Il était temps, grandement temps, que le concile survînt, que son autorité souveraine pacifiât les intelligences et les consciences, par certaines déclarations dogmatiques tout à la fois impérieuses et mesurées, et qu’au souffle de l’Esprit l’atmosphère allemande fût purifiée.

Il était temps que ces déclarations, parce qu’impérieuses, éclairassent les adversaires de l’« ultramontanisme » sur les conditions auxquelles ils pouvaient rester catholiques.

Il était temps de définir avec exactitude les conditions et la portée de l’infaillibilité papale, et de montrer ainsi que le pouvoir romain ne devait pas être réputé solidaire de certaines exagérations d’ « ultramontanisme, » commises surtout par la pressa laïque, et qui souvent s’opposaient, comme des ripostes, aux irrévérences d’un « germanisme » frondeur.

Il était temps que l’école dite ultramontaine, fortifiée et rassurée par la ratification conciliaire de ses vœux les plus importans, réglât désormais ses allures sur celles de l’Eglise, et qu’à l’image de cette Eglise, renonçant à tout esprit de parti, elle se montrât sereine, sagement triomphante, et conquérante sans provocation.
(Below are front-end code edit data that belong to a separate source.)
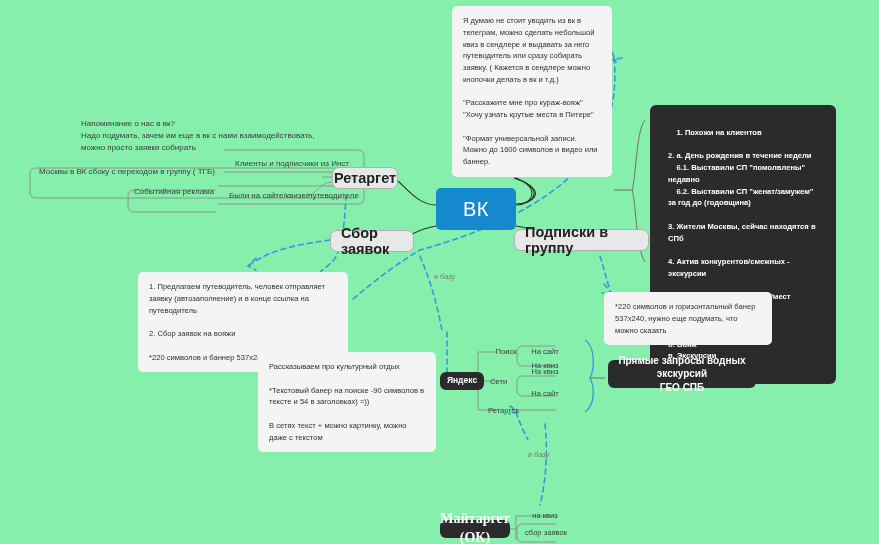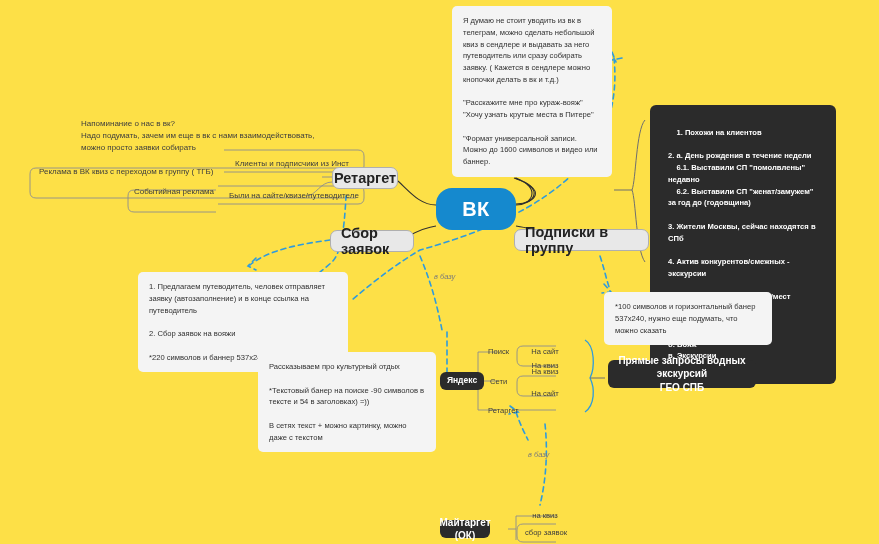"Я думаю не стоит уводить" #canvas { background: #fde047 -> #86efac }
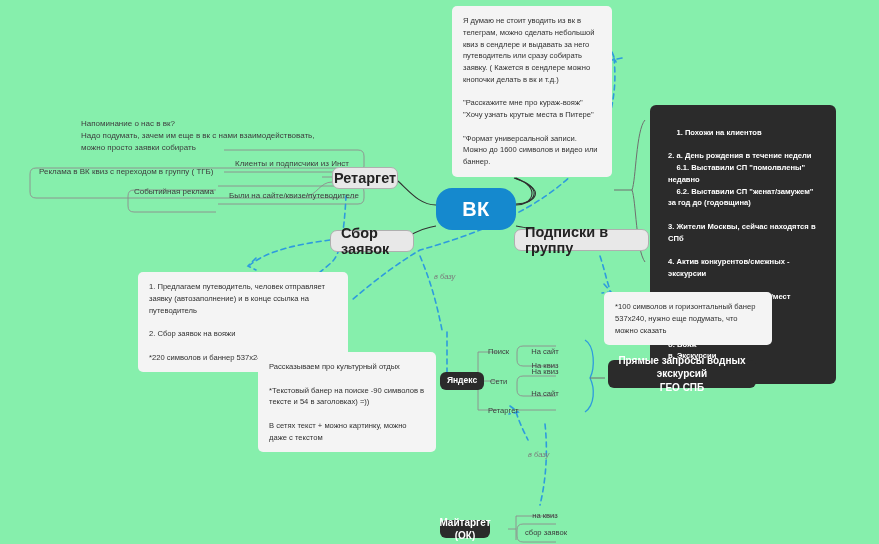"Реклама в ВК квиз с" div.node { text: Реклама в ВК квиз -> Москвы в ВК сбоку }
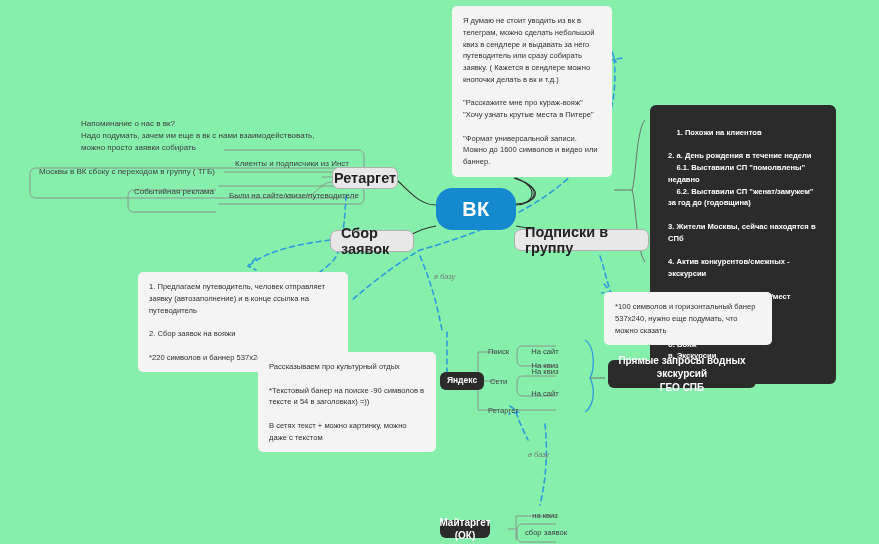"ВК" .central { border-radius: 16px -> 5px; font-weight: bold -> normal }
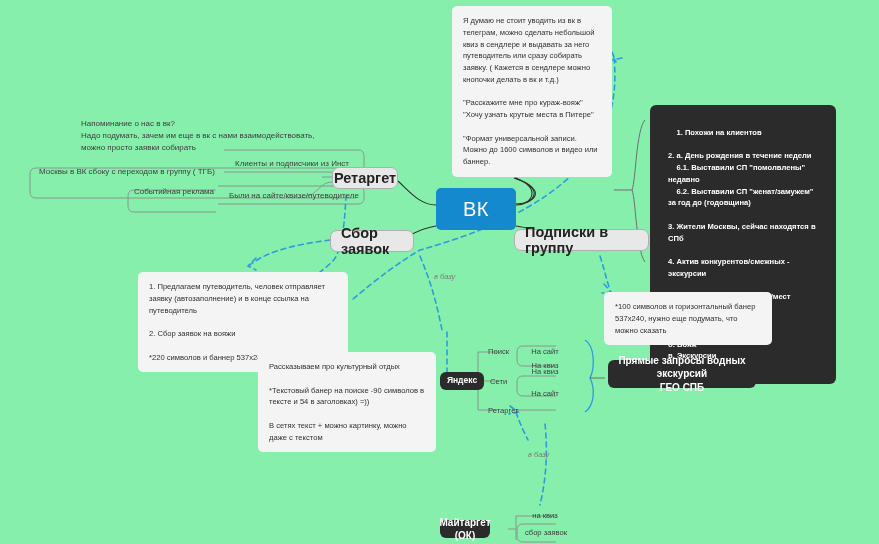"*100 символов и горизонтальный банер" div.node { text: 100 -> 220 }
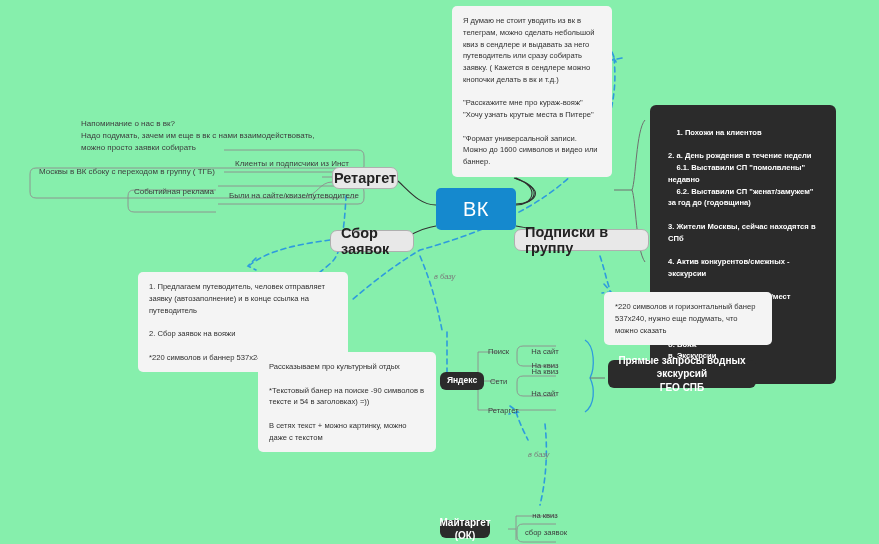"Поиск" div.node { justify-content: flex-start -> center }
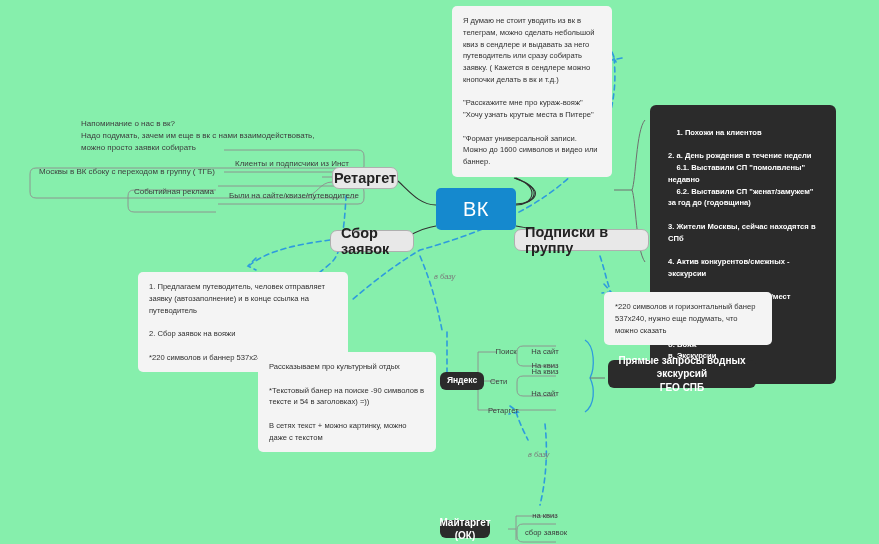"Майтаргет (ОК)" div.node { font-family: none -> Liberation Serif, serif; font-size: 10px -> 14px; width: 50px -> 70px }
Il était temps que certains partisans du thomisme, rassurés par les avantages qu’ils remportaient, témoignassent à d’autres philosophes cette patience persuasive dont jadis Benoît XIV, dans sa bulle Sollicita ac provida, leur avait fait un devoir, et qu’ils apprissent de plus en plus, à l’école de saint Thomas, la « modestie, la modération, » la douceur, la charité intellectuelle, dont ce grand pape glorifie ce grand docteur.
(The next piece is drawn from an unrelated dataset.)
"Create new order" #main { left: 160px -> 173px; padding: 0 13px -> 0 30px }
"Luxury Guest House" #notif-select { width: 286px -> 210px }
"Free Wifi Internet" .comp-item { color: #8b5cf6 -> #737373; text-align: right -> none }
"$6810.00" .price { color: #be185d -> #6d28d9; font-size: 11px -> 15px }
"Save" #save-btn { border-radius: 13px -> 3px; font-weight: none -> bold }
C’est grâce au concile que les crises intellectuelles dont nous avons tracé l’épineux récit purent avoir un terme. L’Allemagne catholique redoutait le concile ; mais en fait le concile la sauva ; et le concile, l’ayant sauvée, méritait bien qu’ensuite elle souffrît à cause de lui. Jamais n’apparut avec plus de relief la souveraineté pacificatrice de l’autorité religieuse.
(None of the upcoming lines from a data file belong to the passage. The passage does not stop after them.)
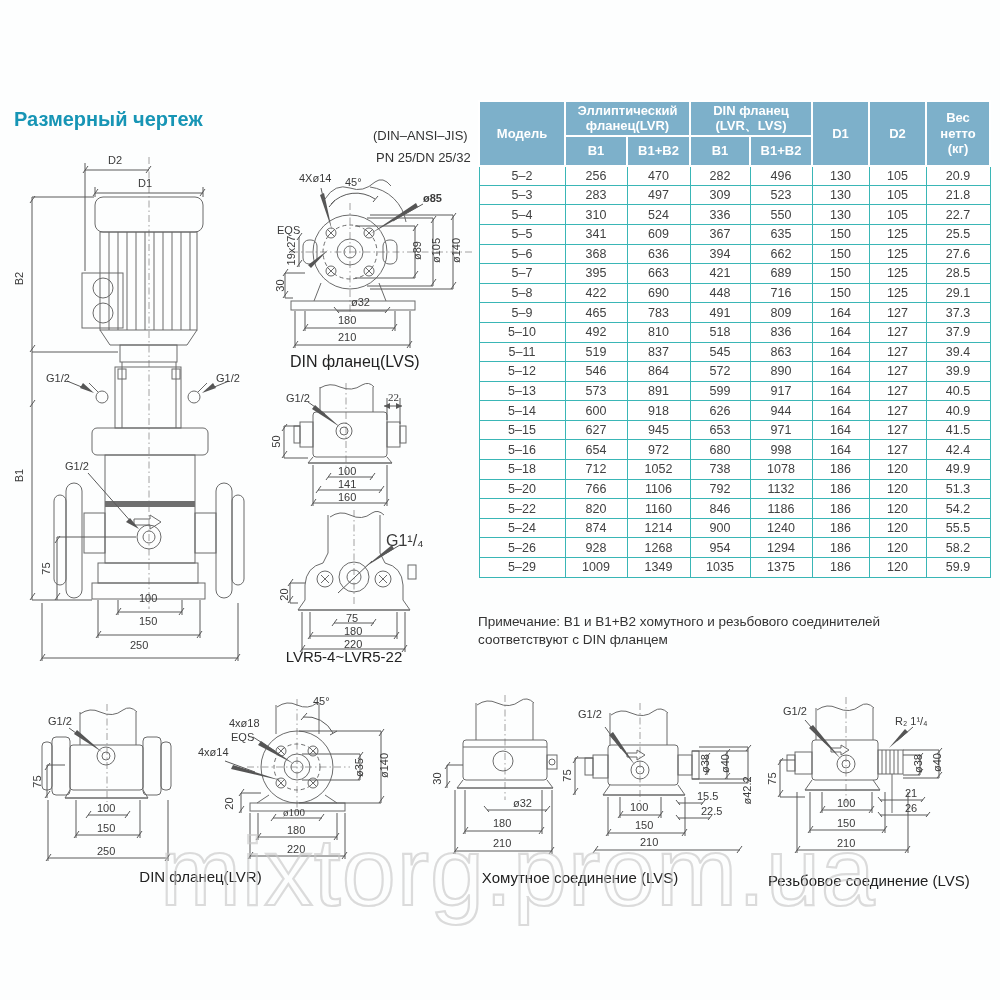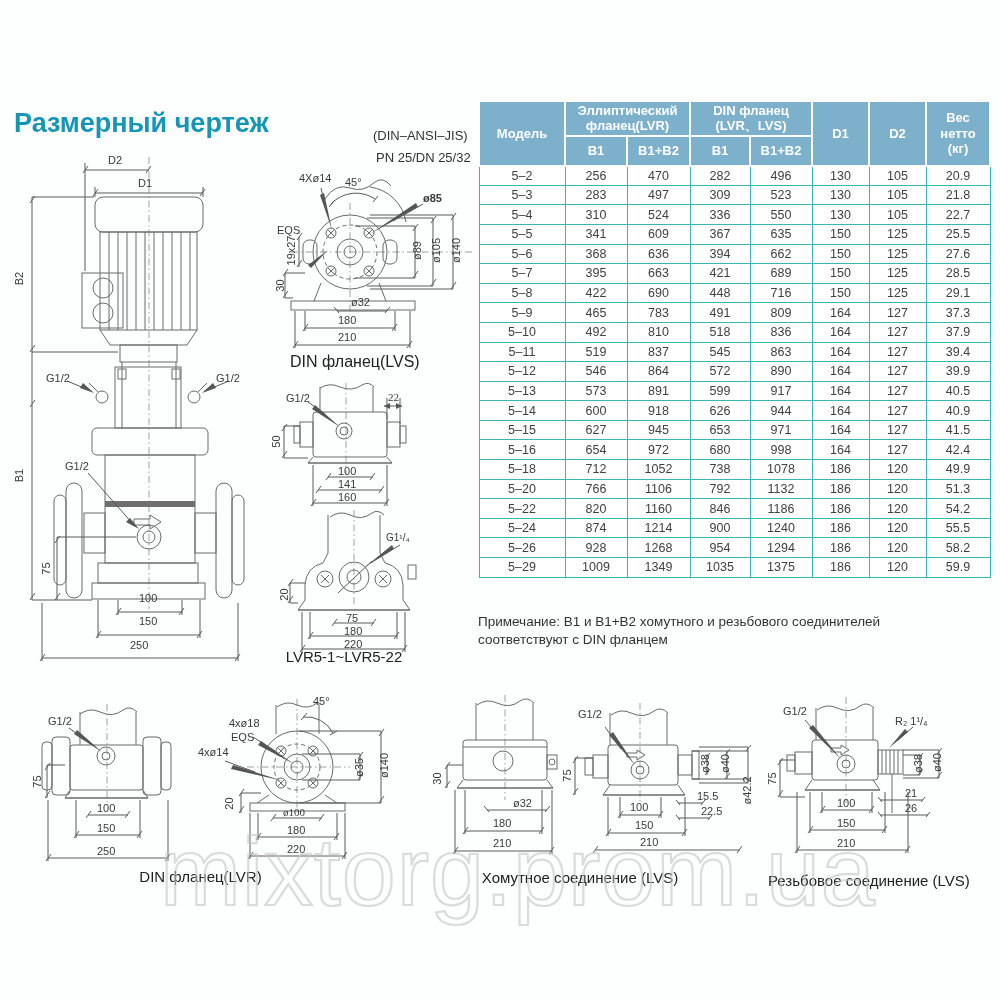"Размерный чертеж" .page-title { font-size: 27px -> 20px }
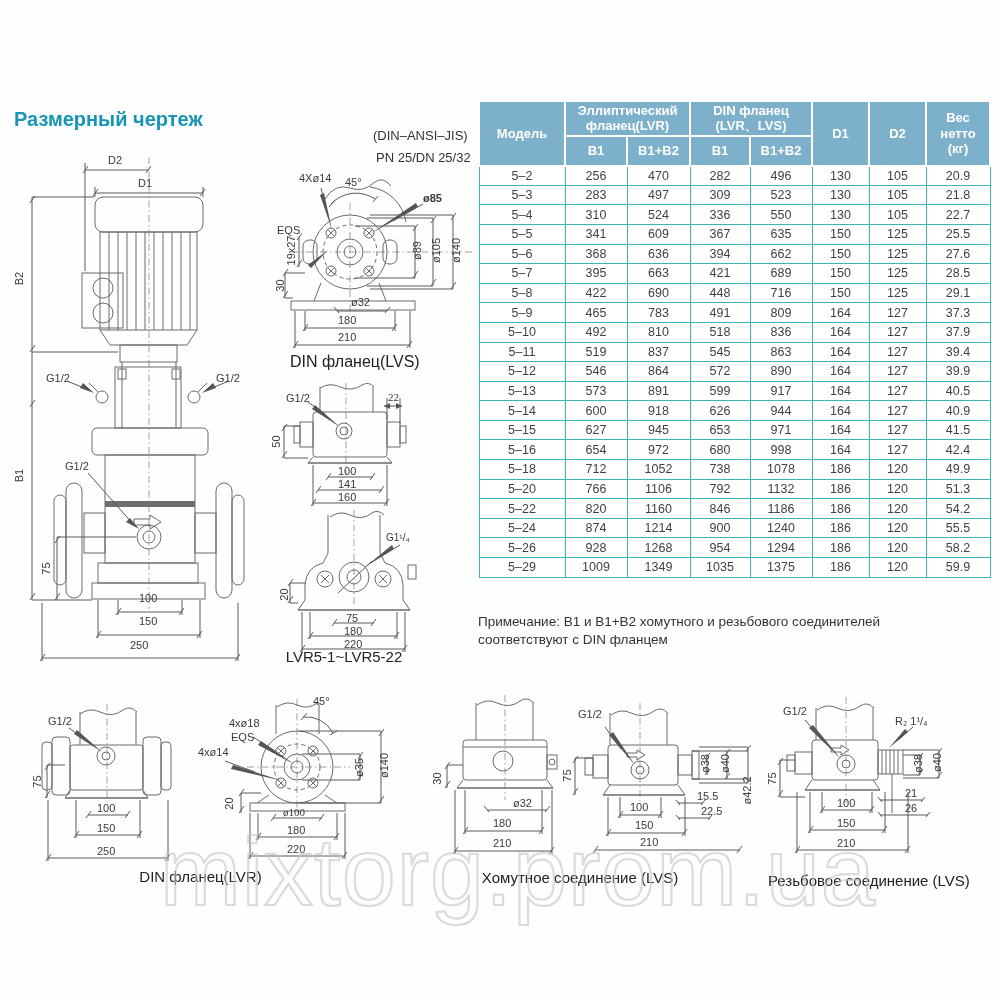"G1¹/₄" span.lbl { font-size: 10px -> 16px }
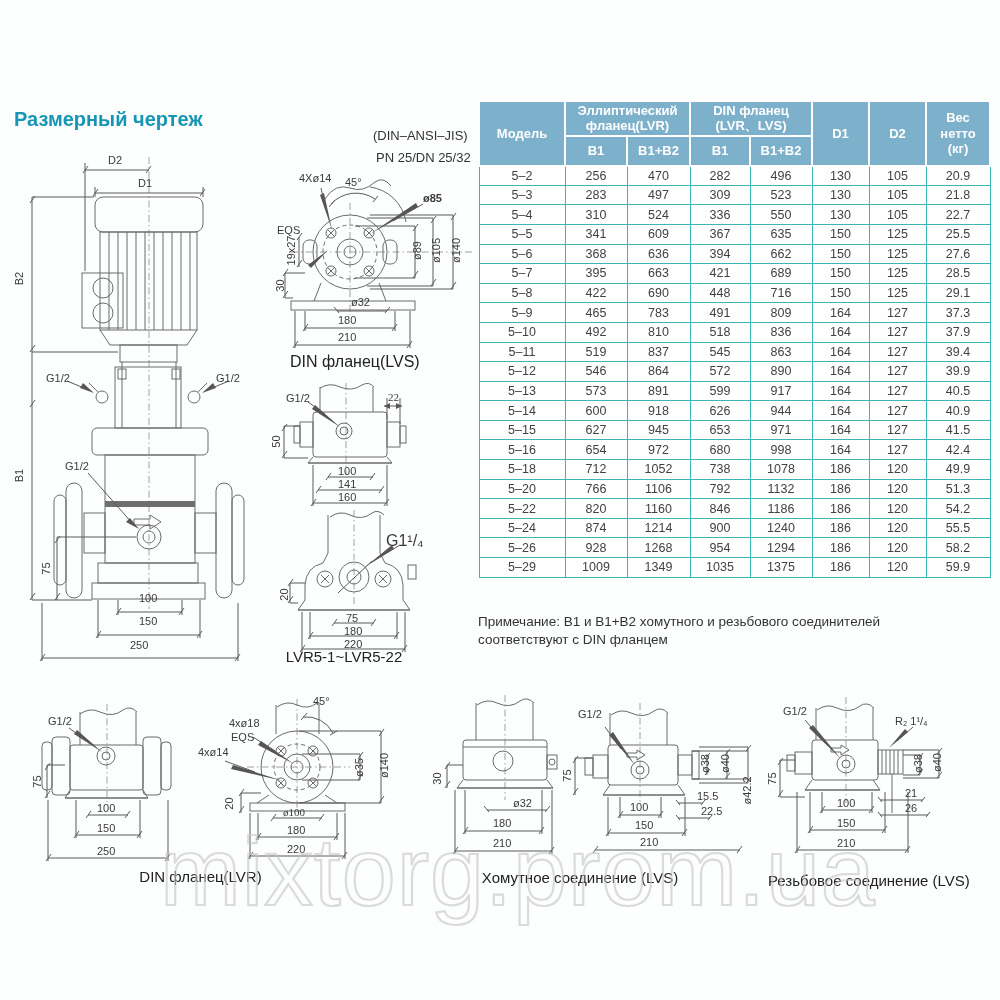"LVR5-1~LVR5-22" div { text: LVR5-1 -> LVR5-4 }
Au milieu des crises avaient mûri des germes de schisme : le schisme devait s’appeler le vieux catholicisme ; l’éclosion en fut lente, les destins précaires. Mais d’autres germes aussi s’étaient développés, qui devaient avoir une vitalité plus tenace ; c’étaient les germes du Culturkampf. Les argumens d’ordre théologique et canonique qui s’étaleront, quinze ans durant, dans les assemblées législatives de l’Allemagne pour justifier les vexations de l’Etat, seront empruntés, le plus souvent, aux polémiques antérieures de certains théologiens contre le Syllabus et contre le romanisme : avant même que les hommes d’État du Culturkampf n’eussent engagé la lutte, des hommes d’Eglise s’étaient rencontrés, pour leur forger d’avance un outillage intellectuel.


GEORGES GOYAU.

  1. Voyez la Revue des 1er avril, 1er juillet, 1er octobre 1907 et 15 janvier 1908.
  2. Voyez l’article de M. Bainvel : Histoire d’un dogme (Études, 1904).
  3. Voyez l’article de M. Pierre de Labriolle sur saint Vincent de Lerins, dans les Annales de philosophie chrétienne, 1905.
  4. Kuhn a été l’objet de deux articles de M. Godet dons les Annales de philosophie chrétienne, 1907.